* TASK REQUIREMENTS: Give the data again exactly as it appears, excluding any pictures.

[Change detection data]
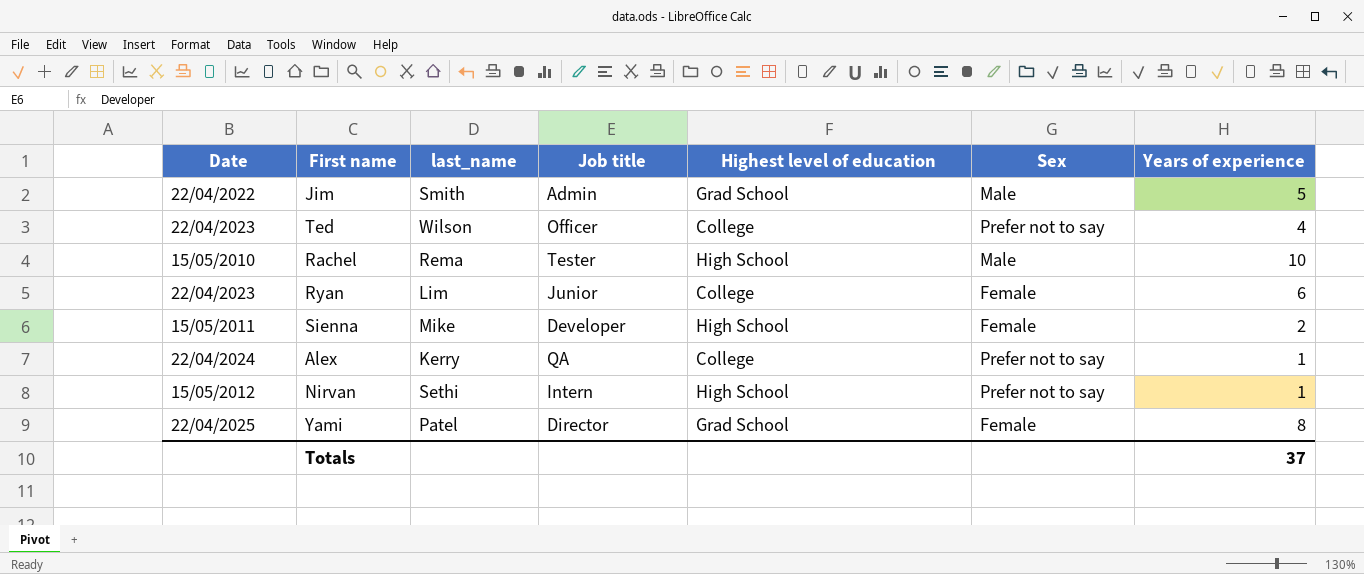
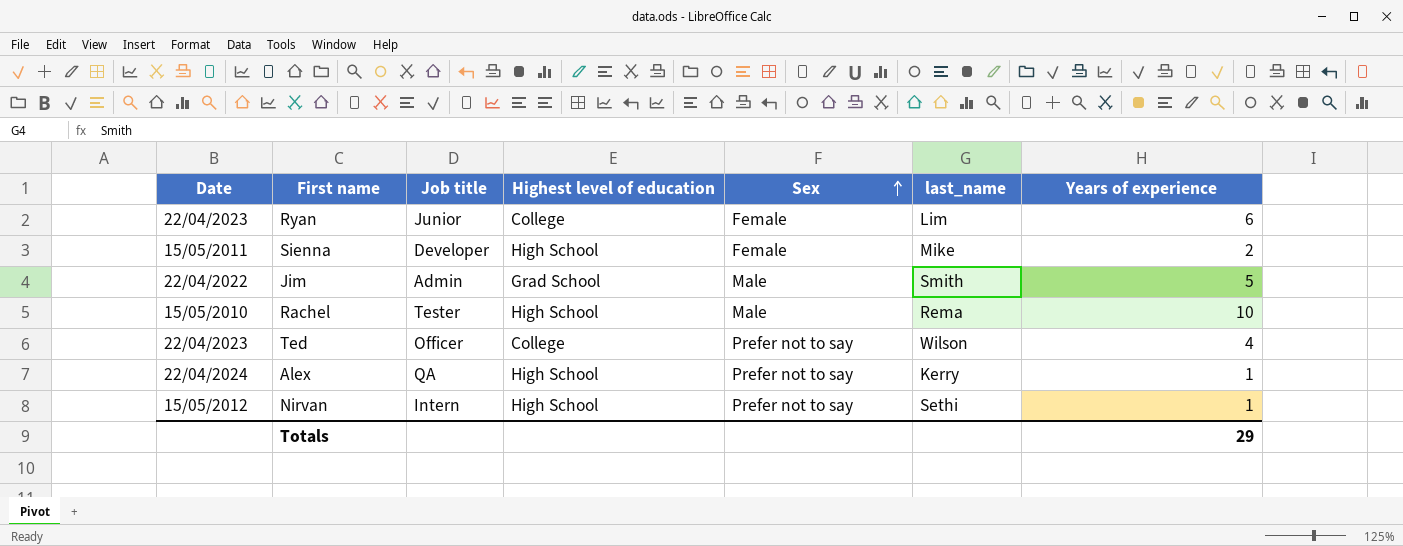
row order: none -> Sex ascending
column last_name | position: 3 -> 6
row Yami: 22/04/2025 | Patel | Director | Grad School | Female | 8 -> none
Alex | Highest level of education: College -> High School
Totals | Years of experience: 37 -> 29

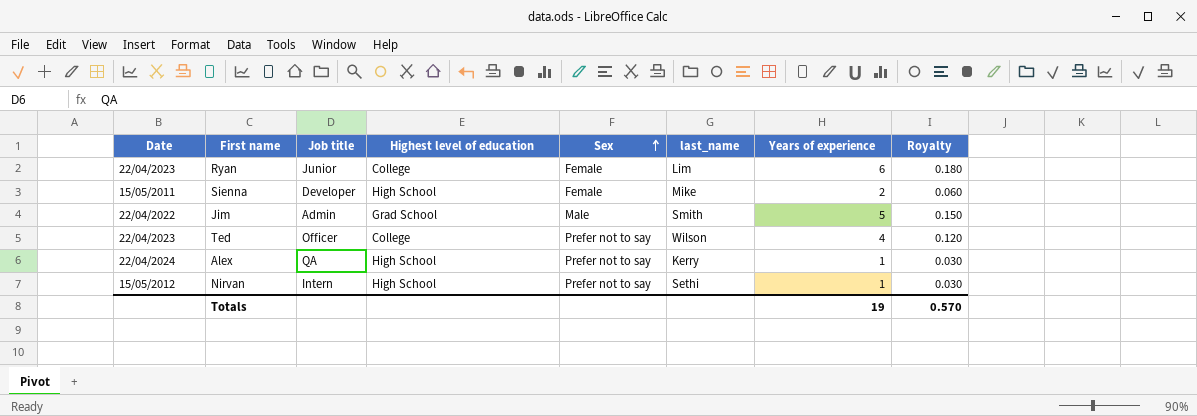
column Royalty | formula: none -> [Years of experience] * 0.03
row Rachel: 15/05/2010 | Tester | High School | Male | Rema | 10 -> none
Totals | Years of experience: 29 -> 19

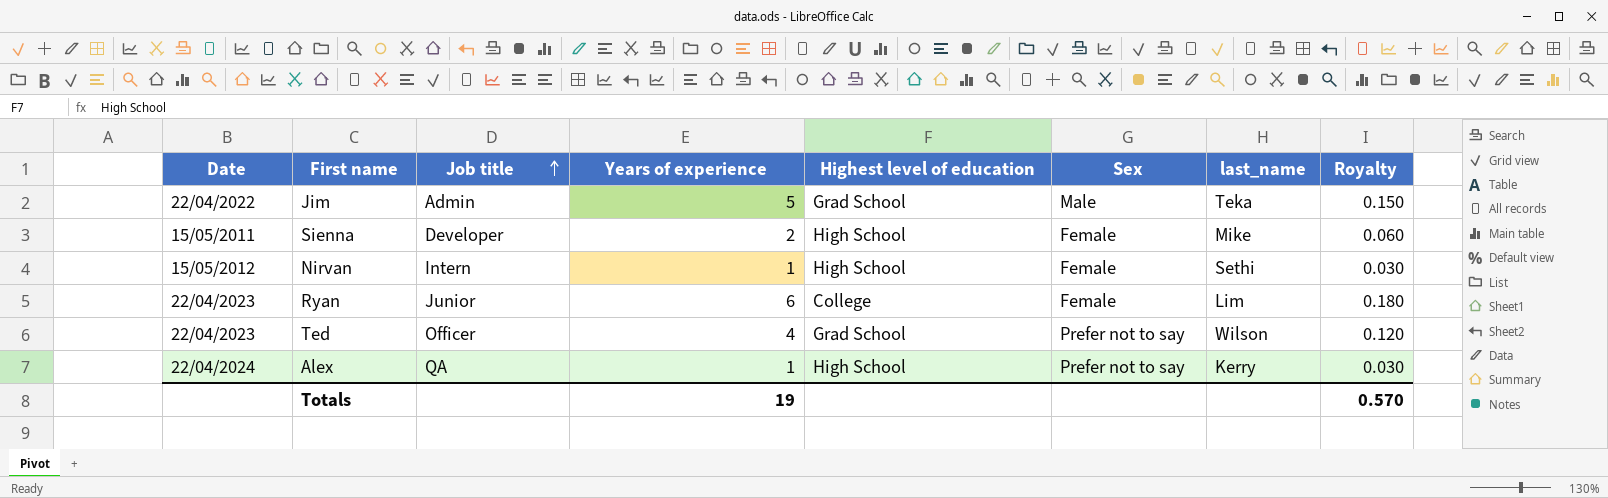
row order: Sex ascending -> Job title ascending
column Years of experience | position: 7 -> 4
Jim | last_name: Smith -> Teka
Nirvan | Sex: Prefer not to say -> Female
Ted | Highest level of education: College -> Grad School

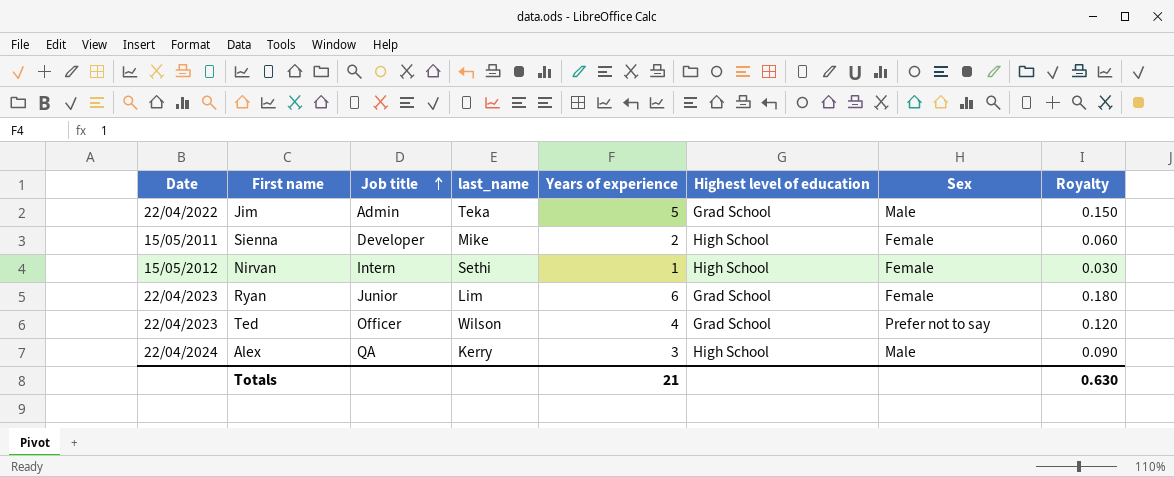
column last_name | position: 7 -> 4
Ryan | Highest level of education: College -> Grad School
Alex | Years of experience: 1 -> 3
Alex | Sex: Prefer not to say -> Male
Alex | Royalty: 0.030 -> 0.090
Totals | Years of experience: 19 -> 21
Totals | Royalty: 0.570 -> 0.630

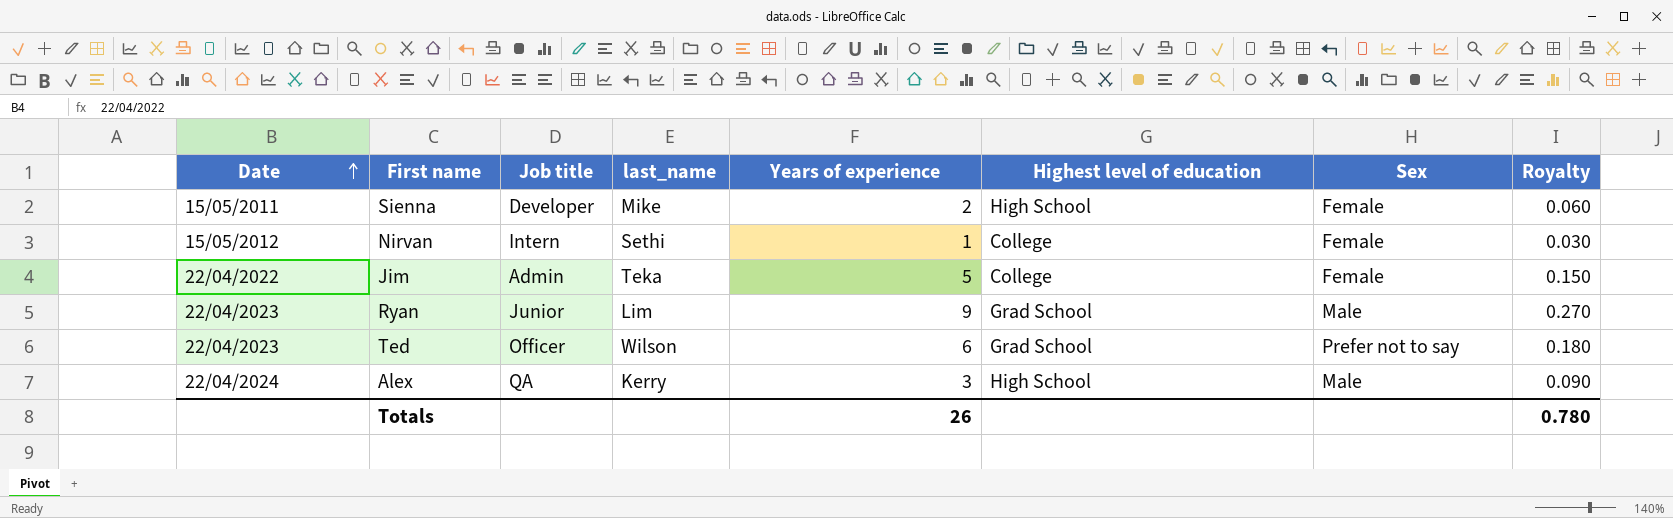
row order: Job title ascending -> Date ascending
Nirvan | Highest level of education: High School -> College
Jim | Highest level of education: Grad School -> College
Jim | Sex: Male -> Female
Ryan | Years of experience: 6 -> 9
Ryan | Sex: Female -> Male
Ryan | Royalty: 0.180 -> 0.270
Ted | Years of experience: 4 -> 6
Ted | Royalty: 0.120 -> 0.180
Totals | Years of experience: 21 -> 26
Totals | Royalty: 0.630 -> 0.780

* OUTPUT BELOW:
row order: none -> Sex ascending
column last_name | position: 3 -> 6
row Yami: 22/04/2025 | Patel | Director | Grad School | Female | 8 -> none
Alex | Highest level of education: College -> High School
Totals | Years of experience: 37 -> 29

column Royalty | formula: none -> [Years of experience] * 0.03
row Rachel: 15/05/2010 | Tester | High School | Male | Rema | 10 -> none
Totals | Years of experience: 29 -> 19

row order: Sex ascending -> Job title ascending
column Years of experience | position: 7 -> 4
Jim | last_name: Smith -> Teka
Nirvan | Sex: Prefer not to say -> Female
Ted | Highest level of education: College -> Grad School

column last_name | position: 7 -> 4
Ryan | Highest level of education: College -> Grad School
Alex | Years of experience: 1 -> 3
Alex | Sex: Prefer not to say -> Male
Alex | Royalty: 0.030 -> 0.090
Totals | Years of experience: 19 -> 21
Totals | Royalty: 0.570 -> 0.630

row order: Job title ascending -> Date ascending
Nirvan | Highest level of education: High School -> College
Jim | Highest level of education: Grad School -> College
Jim | Sex: Male -> Female
Ryan | Years of experience: 6 -> 9
Ryan | Sex: Female -> Male
Ryan | Royalty: 0.180 -> 0.270
Ted | Years of experience: 4 -> 6
Ted | Royalty: 0.120 -> 0.180
Totals | Years of experience: 21 -> 26
Totals | Royalty: 0.630 -> 0.780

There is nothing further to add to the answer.